What you will do:
Find the line that contains "[92,700,150,712] ^^KO^^ -> (109, 936) none". Restate it and each following line exactly, through the end of the records.

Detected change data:

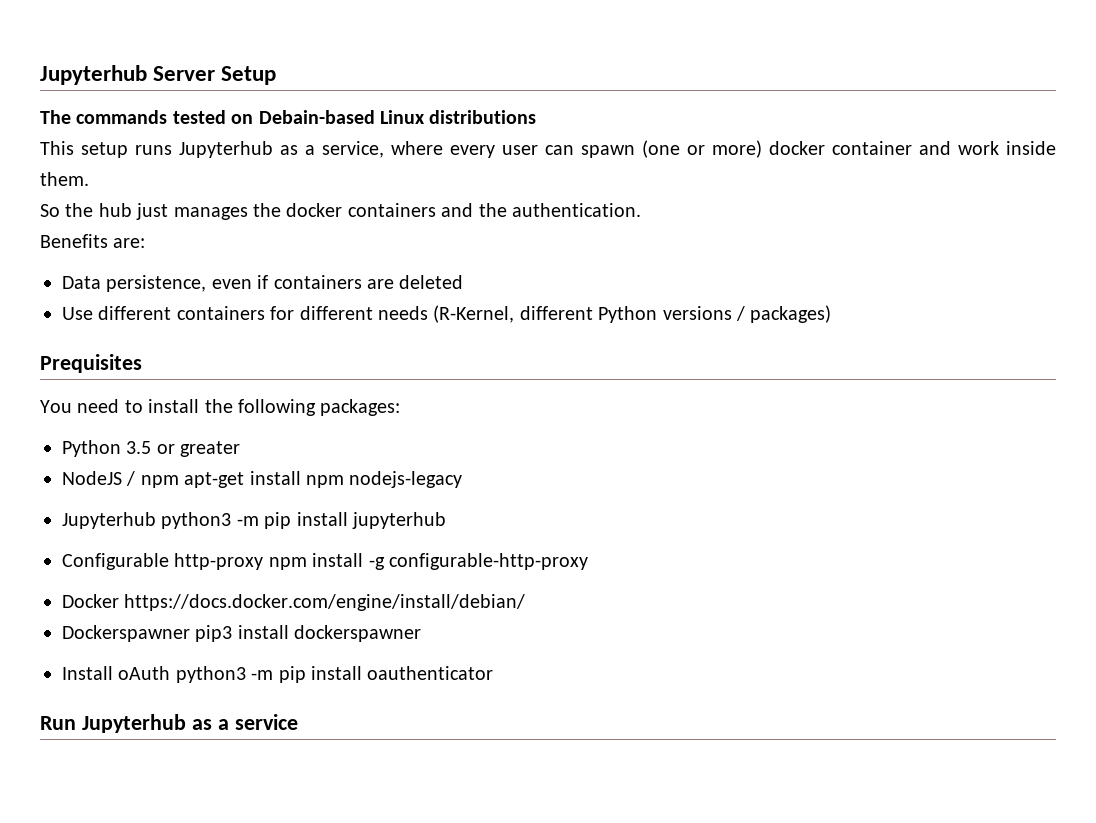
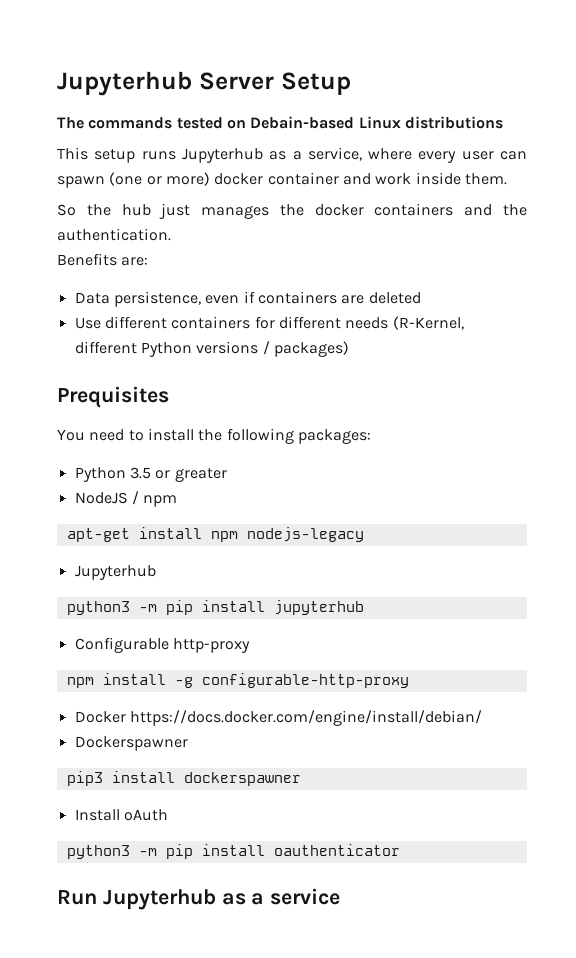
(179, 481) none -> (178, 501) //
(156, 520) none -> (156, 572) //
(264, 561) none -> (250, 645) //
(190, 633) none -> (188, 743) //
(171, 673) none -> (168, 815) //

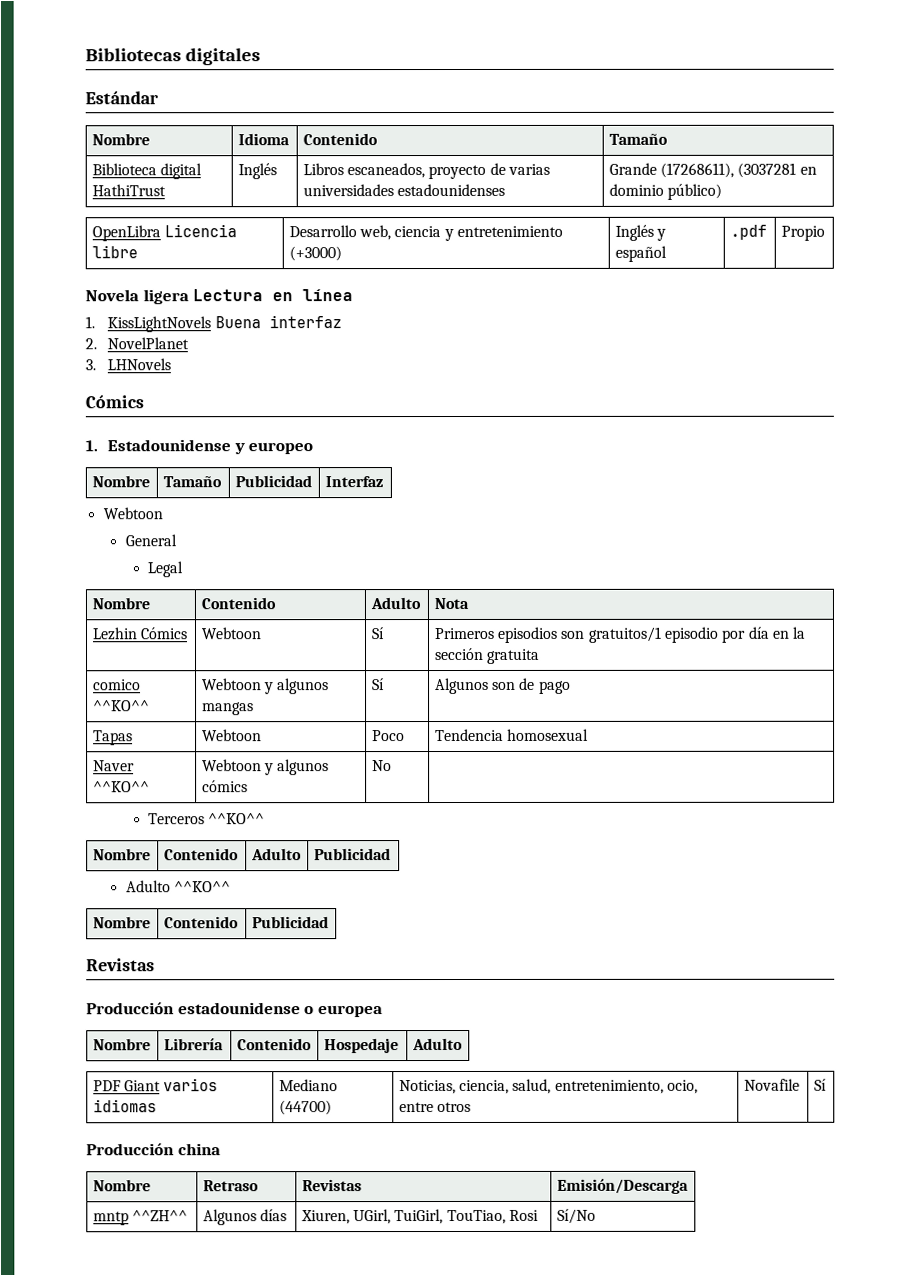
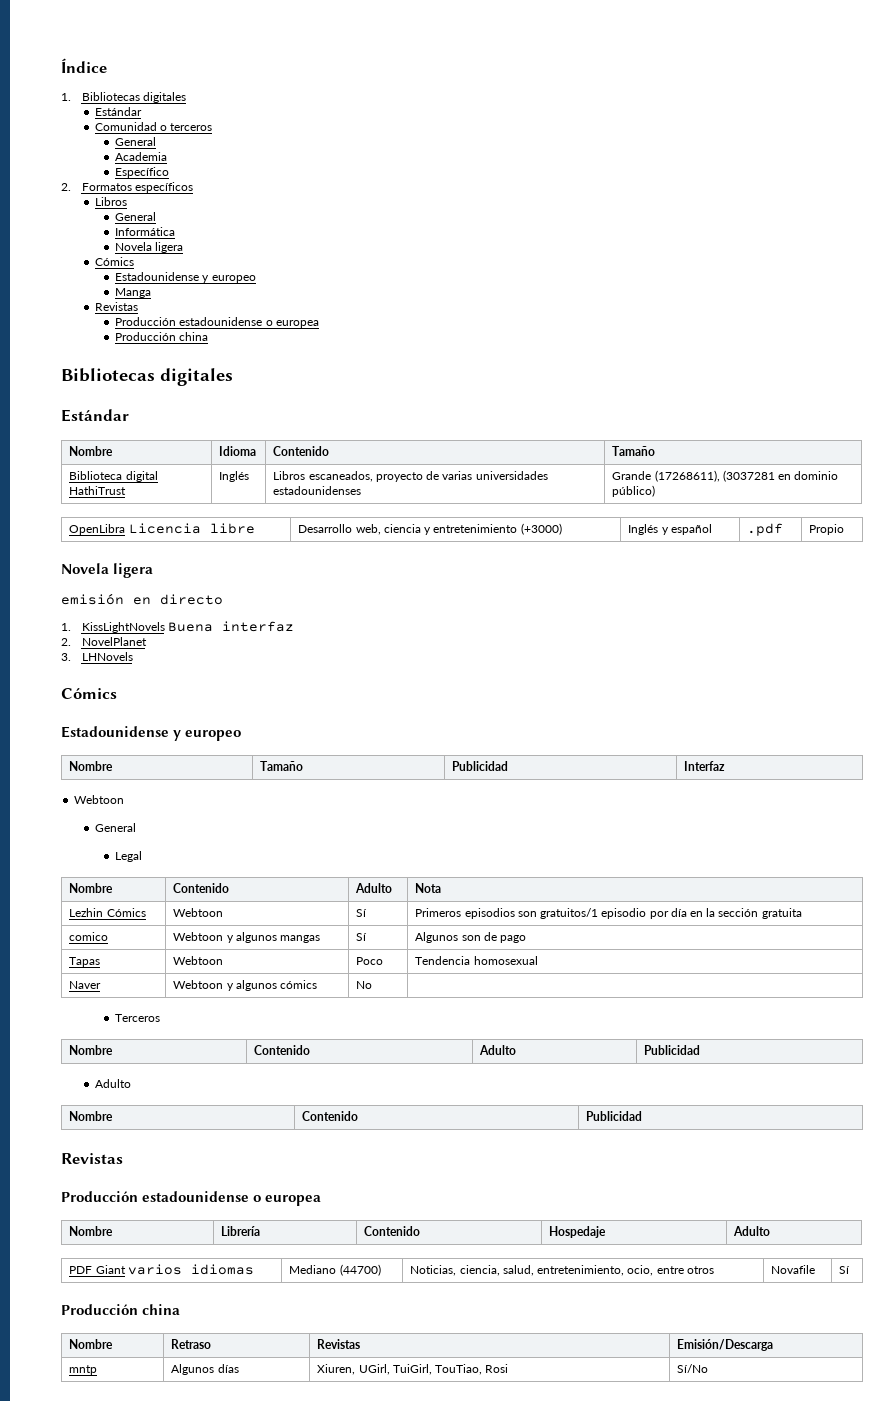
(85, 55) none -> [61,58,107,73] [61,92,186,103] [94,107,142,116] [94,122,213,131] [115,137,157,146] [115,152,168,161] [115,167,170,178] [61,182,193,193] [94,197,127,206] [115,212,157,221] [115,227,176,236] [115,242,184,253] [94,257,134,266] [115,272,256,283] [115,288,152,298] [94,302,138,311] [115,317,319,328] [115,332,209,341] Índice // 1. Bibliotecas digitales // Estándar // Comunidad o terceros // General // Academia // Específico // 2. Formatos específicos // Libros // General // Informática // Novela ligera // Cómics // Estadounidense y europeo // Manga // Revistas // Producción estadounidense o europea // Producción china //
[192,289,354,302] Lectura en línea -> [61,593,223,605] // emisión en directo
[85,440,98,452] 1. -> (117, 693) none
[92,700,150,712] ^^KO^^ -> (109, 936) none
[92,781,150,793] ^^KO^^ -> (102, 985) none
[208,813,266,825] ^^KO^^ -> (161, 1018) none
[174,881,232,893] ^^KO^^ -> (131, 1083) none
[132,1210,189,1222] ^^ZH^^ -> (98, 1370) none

Solution for this task:
[92,700,150,712] ^^KO^^ -> (109, 936) none
[92,781,150,793] ^^KO^^ -> (102, 985) none
[208,813,266,825] ^^KO^^ -> (161, 1018) none
[174,881,232,893] ^^KO^^ -> (131, 1083) none
[132,1210,189,1222] ^^ZH^^ -> (98, 1370) none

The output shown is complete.